=== Section Start ===

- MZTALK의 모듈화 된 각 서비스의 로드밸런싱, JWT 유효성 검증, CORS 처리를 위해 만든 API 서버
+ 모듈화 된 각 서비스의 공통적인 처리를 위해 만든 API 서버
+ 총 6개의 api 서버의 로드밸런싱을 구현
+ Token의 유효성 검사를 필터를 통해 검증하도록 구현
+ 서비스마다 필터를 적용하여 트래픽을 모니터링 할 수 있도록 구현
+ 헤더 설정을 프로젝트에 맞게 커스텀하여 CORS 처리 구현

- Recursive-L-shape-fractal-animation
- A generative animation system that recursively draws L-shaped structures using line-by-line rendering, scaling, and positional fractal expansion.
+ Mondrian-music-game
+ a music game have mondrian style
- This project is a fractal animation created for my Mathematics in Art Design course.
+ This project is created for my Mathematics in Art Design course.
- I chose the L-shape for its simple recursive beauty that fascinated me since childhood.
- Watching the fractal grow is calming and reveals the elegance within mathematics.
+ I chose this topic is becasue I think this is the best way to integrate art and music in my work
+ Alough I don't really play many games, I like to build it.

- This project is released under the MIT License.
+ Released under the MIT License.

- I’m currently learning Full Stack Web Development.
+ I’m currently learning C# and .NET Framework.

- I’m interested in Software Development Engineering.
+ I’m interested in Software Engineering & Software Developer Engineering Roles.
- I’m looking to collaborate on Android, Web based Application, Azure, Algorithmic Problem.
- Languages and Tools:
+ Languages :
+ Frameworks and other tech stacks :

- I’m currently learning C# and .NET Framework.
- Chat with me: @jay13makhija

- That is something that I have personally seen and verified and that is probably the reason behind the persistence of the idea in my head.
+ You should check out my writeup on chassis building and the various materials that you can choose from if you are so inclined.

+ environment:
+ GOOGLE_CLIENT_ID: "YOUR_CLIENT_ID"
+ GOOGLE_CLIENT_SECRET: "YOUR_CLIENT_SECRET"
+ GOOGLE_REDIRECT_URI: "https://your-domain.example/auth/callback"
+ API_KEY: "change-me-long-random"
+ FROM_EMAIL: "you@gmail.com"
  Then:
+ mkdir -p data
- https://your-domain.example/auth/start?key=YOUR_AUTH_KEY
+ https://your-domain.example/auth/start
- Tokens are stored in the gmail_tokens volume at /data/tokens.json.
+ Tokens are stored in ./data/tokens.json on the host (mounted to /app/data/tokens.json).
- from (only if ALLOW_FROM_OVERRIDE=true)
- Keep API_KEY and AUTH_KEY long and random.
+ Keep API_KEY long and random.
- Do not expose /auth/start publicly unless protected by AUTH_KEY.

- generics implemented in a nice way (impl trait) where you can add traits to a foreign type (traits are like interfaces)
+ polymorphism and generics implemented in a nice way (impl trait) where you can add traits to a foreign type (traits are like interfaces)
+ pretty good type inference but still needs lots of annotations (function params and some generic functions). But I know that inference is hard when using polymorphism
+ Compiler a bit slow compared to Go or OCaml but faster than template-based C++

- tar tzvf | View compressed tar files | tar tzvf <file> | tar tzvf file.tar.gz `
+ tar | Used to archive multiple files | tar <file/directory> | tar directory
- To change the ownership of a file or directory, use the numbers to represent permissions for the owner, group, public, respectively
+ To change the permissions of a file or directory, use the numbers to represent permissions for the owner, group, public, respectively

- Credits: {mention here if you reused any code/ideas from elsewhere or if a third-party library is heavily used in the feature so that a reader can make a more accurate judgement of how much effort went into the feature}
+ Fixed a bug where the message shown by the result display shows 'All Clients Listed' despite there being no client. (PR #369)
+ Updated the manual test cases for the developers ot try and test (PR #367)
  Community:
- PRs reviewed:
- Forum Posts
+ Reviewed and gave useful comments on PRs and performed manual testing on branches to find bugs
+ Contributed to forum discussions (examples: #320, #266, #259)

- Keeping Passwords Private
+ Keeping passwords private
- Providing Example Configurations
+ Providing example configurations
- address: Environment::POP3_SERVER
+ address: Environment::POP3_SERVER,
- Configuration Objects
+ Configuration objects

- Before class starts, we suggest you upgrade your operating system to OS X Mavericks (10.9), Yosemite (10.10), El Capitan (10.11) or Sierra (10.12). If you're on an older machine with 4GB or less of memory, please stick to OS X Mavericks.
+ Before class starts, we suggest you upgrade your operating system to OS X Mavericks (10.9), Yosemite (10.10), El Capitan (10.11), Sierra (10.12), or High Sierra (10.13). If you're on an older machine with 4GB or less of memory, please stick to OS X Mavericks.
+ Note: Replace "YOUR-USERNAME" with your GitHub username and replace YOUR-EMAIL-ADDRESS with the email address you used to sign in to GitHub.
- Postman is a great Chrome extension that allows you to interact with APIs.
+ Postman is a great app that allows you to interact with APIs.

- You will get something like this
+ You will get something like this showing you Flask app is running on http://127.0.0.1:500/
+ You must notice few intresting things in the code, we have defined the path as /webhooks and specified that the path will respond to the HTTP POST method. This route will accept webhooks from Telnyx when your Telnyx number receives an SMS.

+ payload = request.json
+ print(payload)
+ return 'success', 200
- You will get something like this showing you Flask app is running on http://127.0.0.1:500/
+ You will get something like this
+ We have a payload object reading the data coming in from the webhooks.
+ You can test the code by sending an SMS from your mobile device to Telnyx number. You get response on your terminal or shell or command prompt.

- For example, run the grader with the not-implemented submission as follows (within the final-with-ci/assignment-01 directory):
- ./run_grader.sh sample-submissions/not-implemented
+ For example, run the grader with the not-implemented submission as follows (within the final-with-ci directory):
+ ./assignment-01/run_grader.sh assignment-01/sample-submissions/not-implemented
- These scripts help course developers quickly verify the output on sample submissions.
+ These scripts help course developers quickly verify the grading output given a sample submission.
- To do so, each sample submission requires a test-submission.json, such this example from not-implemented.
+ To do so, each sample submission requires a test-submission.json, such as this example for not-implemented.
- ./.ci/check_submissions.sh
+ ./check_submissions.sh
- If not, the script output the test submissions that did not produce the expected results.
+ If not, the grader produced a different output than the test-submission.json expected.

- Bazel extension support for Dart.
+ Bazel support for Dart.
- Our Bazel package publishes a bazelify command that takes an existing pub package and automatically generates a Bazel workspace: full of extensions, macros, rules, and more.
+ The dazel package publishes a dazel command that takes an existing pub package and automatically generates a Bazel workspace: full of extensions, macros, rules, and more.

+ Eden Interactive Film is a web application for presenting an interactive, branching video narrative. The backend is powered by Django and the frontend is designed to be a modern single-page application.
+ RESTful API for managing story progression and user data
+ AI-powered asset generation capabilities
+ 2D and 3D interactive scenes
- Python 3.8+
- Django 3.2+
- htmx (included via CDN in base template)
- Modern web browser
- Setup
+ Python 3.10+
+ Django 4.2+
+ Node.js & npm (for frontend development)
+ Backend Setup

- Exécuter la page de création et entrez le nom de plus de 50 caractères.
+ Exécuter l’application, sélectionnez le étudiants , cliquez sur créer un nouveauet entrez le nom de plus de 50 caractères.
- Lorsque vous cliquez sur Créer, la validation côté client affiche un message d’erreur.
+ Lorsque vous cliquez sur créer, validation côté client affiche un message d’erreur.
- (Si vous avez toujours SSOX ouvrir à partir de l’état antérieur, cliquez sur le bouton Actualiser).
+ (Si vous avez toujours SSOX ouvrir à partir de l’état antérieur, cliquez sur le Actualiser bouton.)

=== Section End ===

ABOUT THIS TASK: Of the lines above, output exactly those from the line bearing "- This project is released" through the line bearing "polymorphism and generics", inclusive.

COMPLETED TASK:
- This project is released under the MIT License.
+ Released under the MIT License.

- I’m currently learning Full Stack Web Development.
+ I’m currently learning C# and .NET Framework.

- I’m interested in Software Development Engineering.
+ I’m interested in Software Engineering & Software Developer Engineering Roles.
- I’m looking to collaborate on Android, Web based Application, Azure, Algorithmic Problem.
- Languages and Tools:
+ Languages :
+ Frameworks and other tech stacks :

- I’m currently learning C# and .NET Framework.
- Chat with me: @jay13makhija

- That is something that I have personally seen and verified and that is probably the reason behind the persistence of the idea in my head.
+ You should check out my writeup on chassis building and the various materials that you can choose from if you are so inclined.

+ environment:
+ GOOGLE_CLIENT_ID: "YOUR_CLIENT_ID"
+ GOOGLE_CLIENT_SECRET: "YOUR_CLIENT_SECRET"
+ GOOGLE_REDIRECT_URI: "https://your-domain.example/auth/callback"
+ API_KEY: "change-me-long-random"
+ FROM_EMAIL: "you@gmail.com"
  Then:
+ mkdir -p data
- https://your-domain.example/auth/start?key=YOUR_AUTH_KEY
+ https://your-domain.example/auth/start
- Tokens are stored in the gmail_tokens volume at /data/tokens.json.
+ Tokens are stored in ./data/tokens.json on the host (mounted to /app/data/tokens.json).
- from (only if ALLOW_FROM_OVERRIDE=true)
- Keep API_KEY and AUTH_KEY long and random.
+ Keep API_KEY long and random.
- Do not expose /auth/start publicly unless protected by AUTH_KEY.

- generics implemented in a nice way (impl trait) where you can add traits to a foreign type (traits are like interfaces)
+ polymorphism and generics implemented in a nice way (impl trait) where you can add traits to a foreign type (traits are like interfaces)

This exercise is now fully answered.